Pois é. É mesmo complicado
Sim, Reki está otimo. Não muito empolgado para a volta às aulas, mas está bem
E o Miya? Ainda apreensivo?
Deveríamos marcar um dia para nos conhecermos

  Kaoru parou, olhando para a última mensagem.
  Miya? Conhecer ele?
  Não, não, não e não. Como poderia levar o filho para conhecer o ex-melhor amigo que não via há dezessete anos?
  Nem ele mesmo conhecia Kojiro.
  Durante aqueles dezessete anos havia mudado muito, e Kojiro com certeza também tinha. Não eram mais as “crianças meio adolescentes” que se conheciam desde bebês.
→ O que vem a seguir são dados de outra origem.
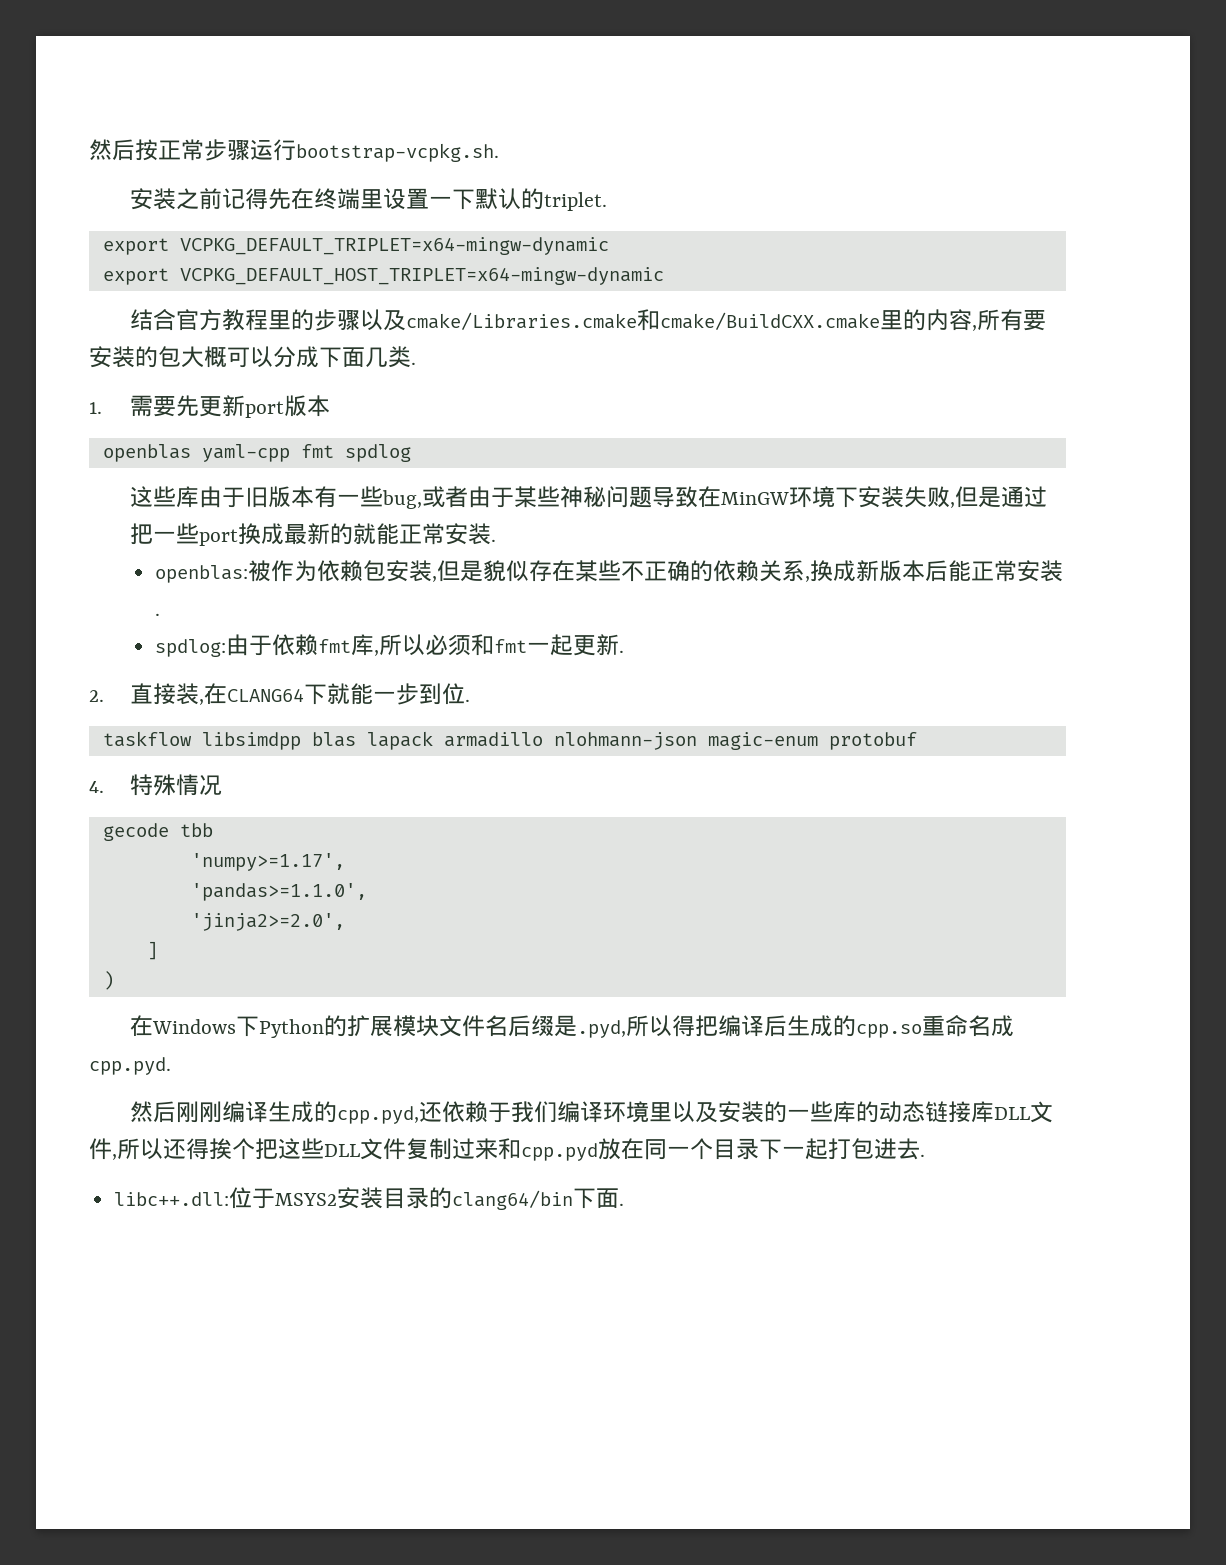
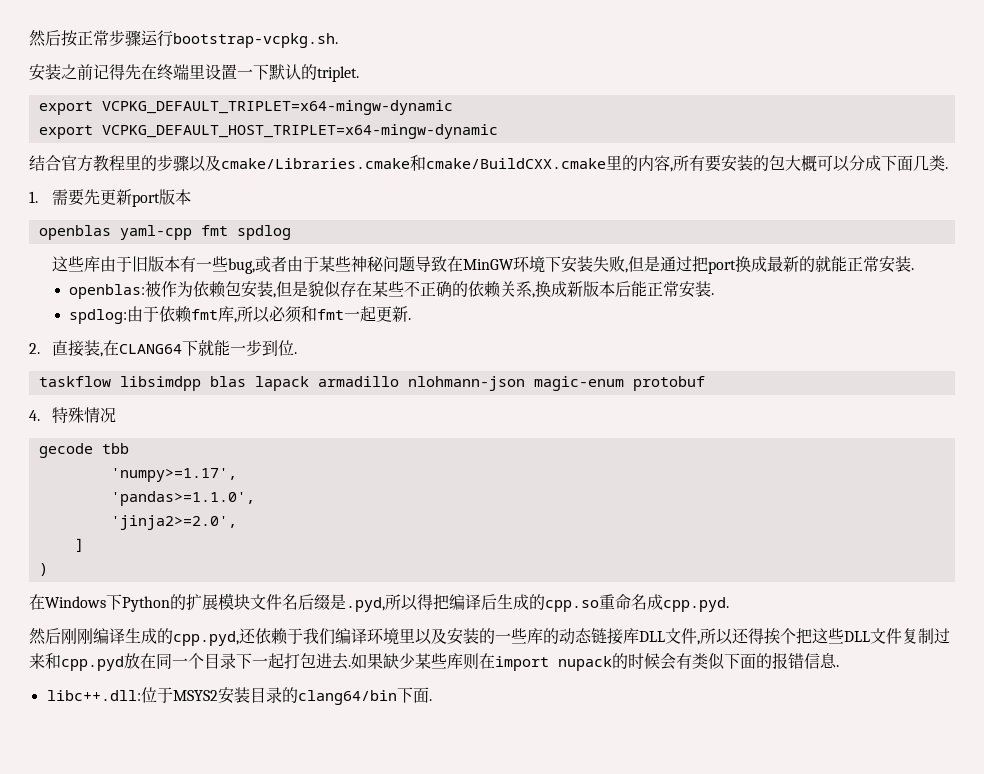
- 这些库由于旧版本有一些bug,或者由于某些神秘问题导致在MinGW环境下安装失败,但是通过把一些port换成最新的就能正常安装.
+ 这些库由于旧版本有一些bug,或者由于某些神秘问题导致在MinGW环境下安装失败,但是通过把port换成最新的就能正常安装.
+ 如果缺少某些库则在import nupack的时候会有类似下面的报错信息.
Agora eram dois adultos e pais, com um passado e experiências que nenhum dos dois tinha ideia. 
  Eram, basicamente, estranhos.
  Mas estranhos com memórias.
  Memórias muito, muito dolorosas. 
  E Kaoru não conseguia ignorá-las. Fingir que oque aconteceu não tinha acontecido, nem o porque tinha acontecido. 

 
Talvez
Vamos fazer isso
Mas só depois que resolvermos oque tem para ser resolvido

  As mensagens foram visualizadas de imediato. Três pontos pulantes revelavam hesitação.
  Hesitação essa que permaneceu por dois minutos inteiros.
 
Sim, tem razão
Deveríamos marcar um dia para nos encontrarmos
Você poderia vir onde trabalho
É um restaurante italiano
Então poderíamos conversar num ambiente descontraído”

  Kaoru prensou os lábios.
  Bom, não soava como uma má ideia.
  Em um lugar aberto sentiria que não seria tão sufocante, o barulho de pessoas poderia o distrair, e, se precisasse fugir, seria bem mais fácil.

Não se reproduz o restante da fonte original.